• [Your instructions] Transcribe nothing except the lines below that run from the one with "left: 21px ->" to the one with "background: #eab308 ->", ends included, and do not copy any picture.

• [Data listing]
Start of Block

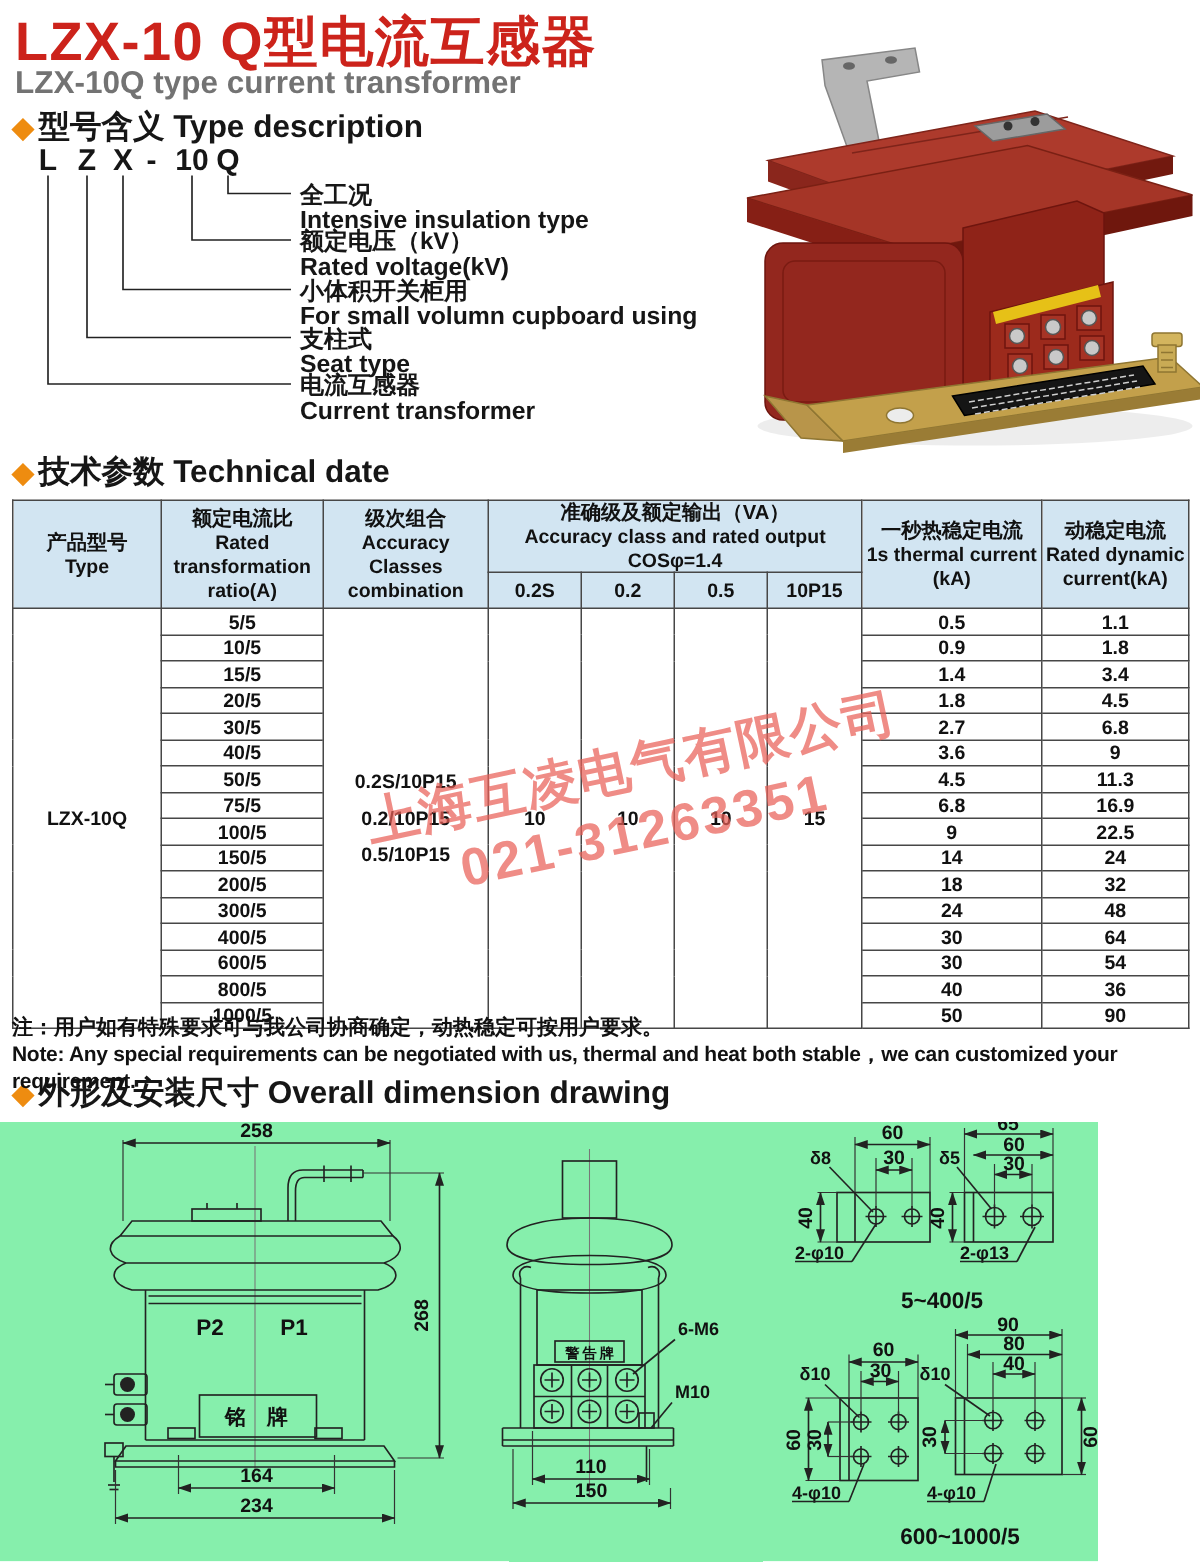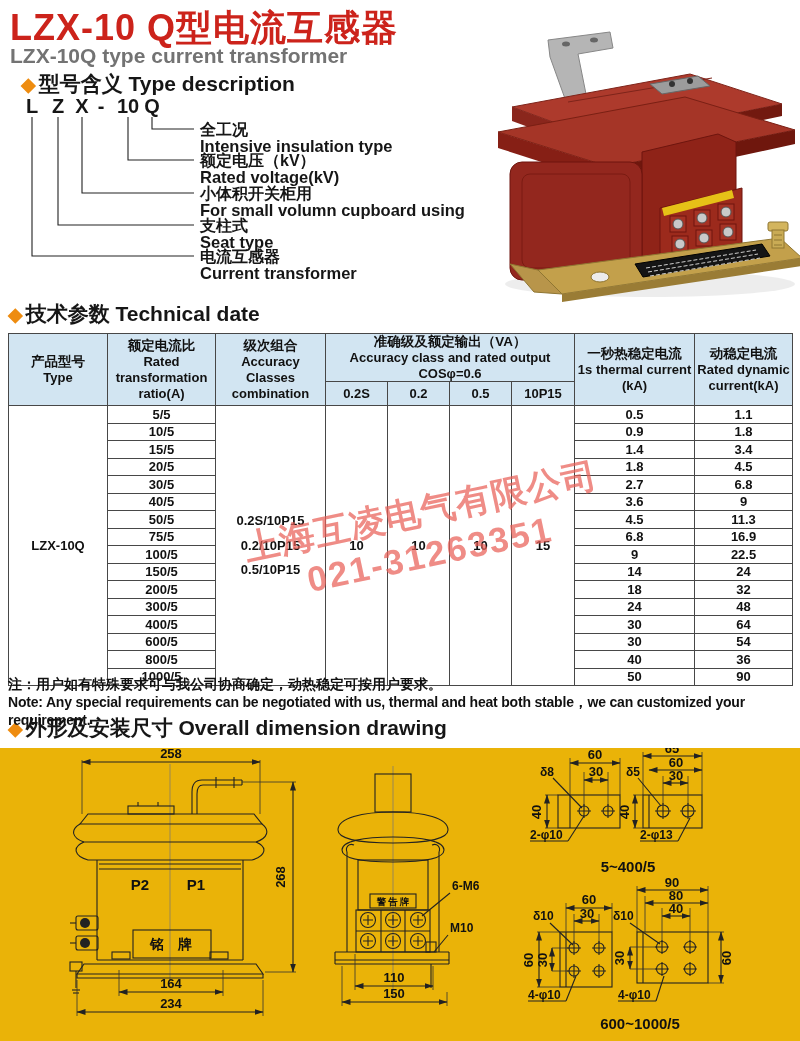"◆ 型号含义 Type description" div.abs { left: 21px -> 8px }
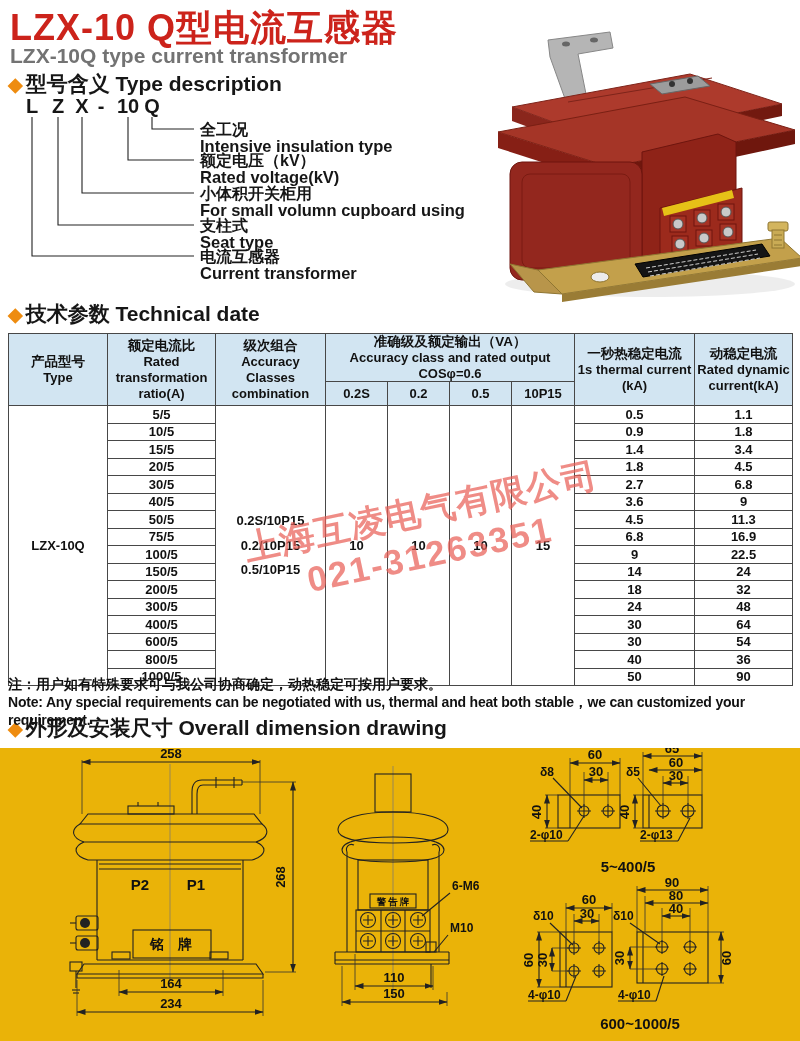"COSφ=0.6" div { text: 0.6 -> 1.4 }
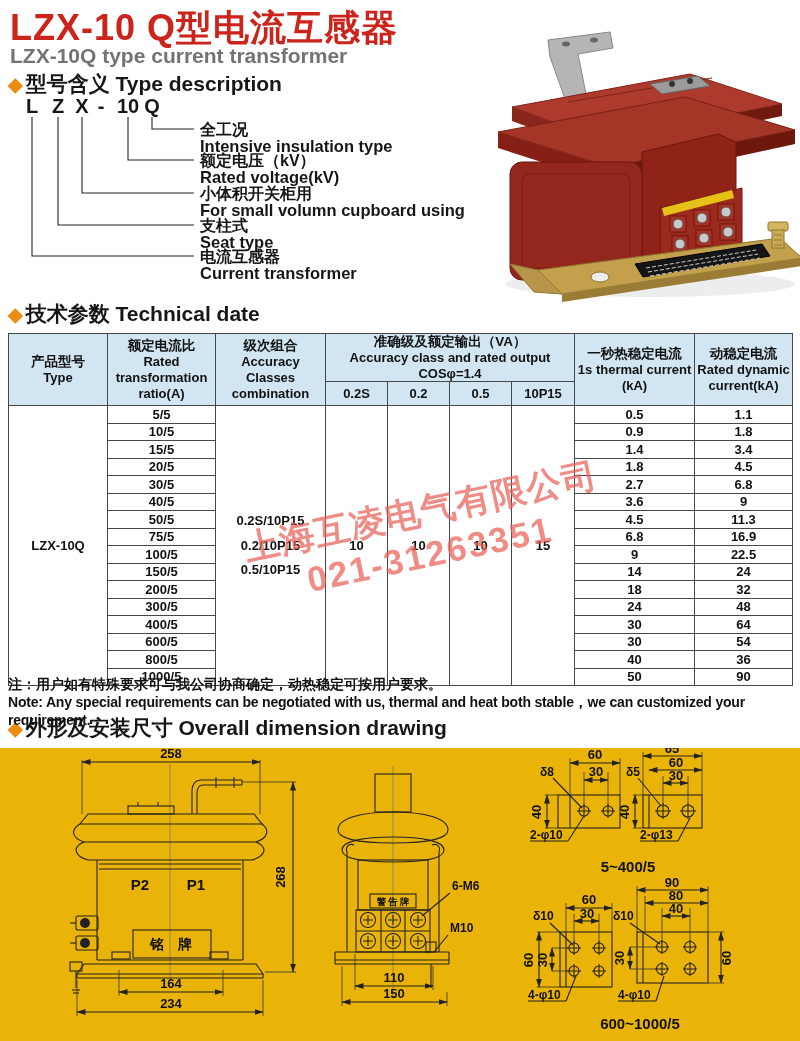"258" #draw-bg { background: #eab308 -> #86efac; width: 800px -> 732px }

End of Block
Start of Block

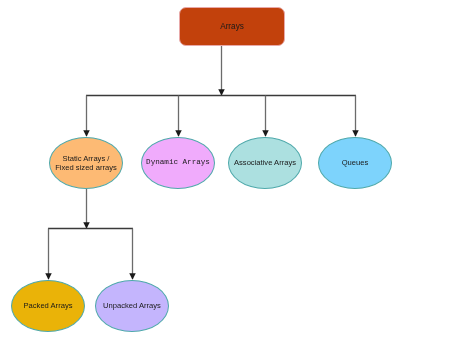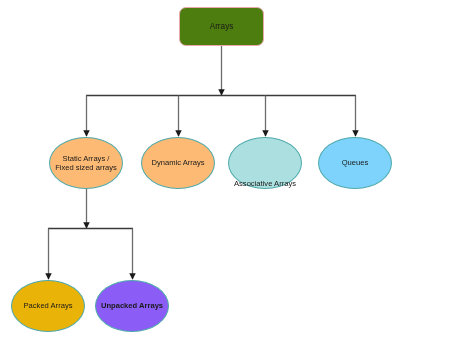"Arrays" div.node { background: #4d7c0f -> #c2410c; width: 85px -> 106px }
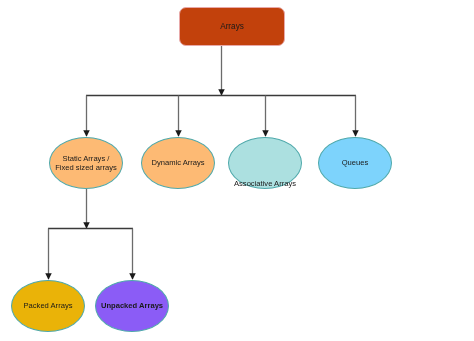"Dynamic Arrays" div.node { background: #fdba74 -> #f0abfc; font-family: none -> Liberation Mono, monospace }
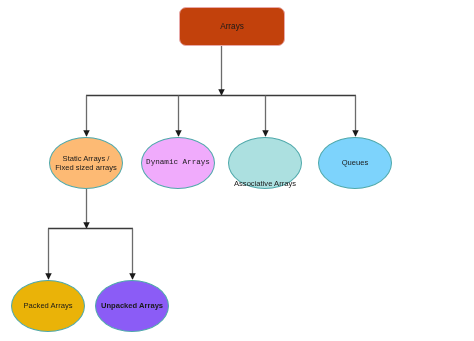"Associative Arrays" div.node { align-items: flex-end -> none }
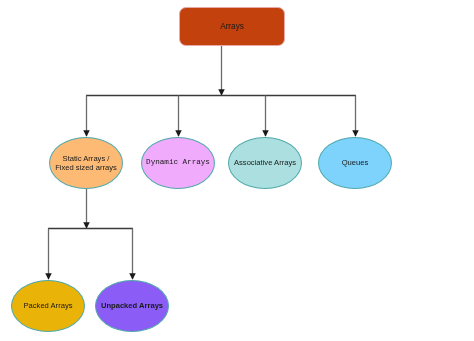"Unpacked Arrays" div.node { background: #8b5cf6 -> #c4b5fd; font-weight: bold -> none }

End of Block

• [Exercise output]
"◆ 型号含义 Type description" div.abs { left: 21px -> 8px }
"COSφ=0.6" div { text: 0.6 -> 1.4 }
"258" #draw-bg { background: #eab308 -> #86efac; width: 800px -> 732px }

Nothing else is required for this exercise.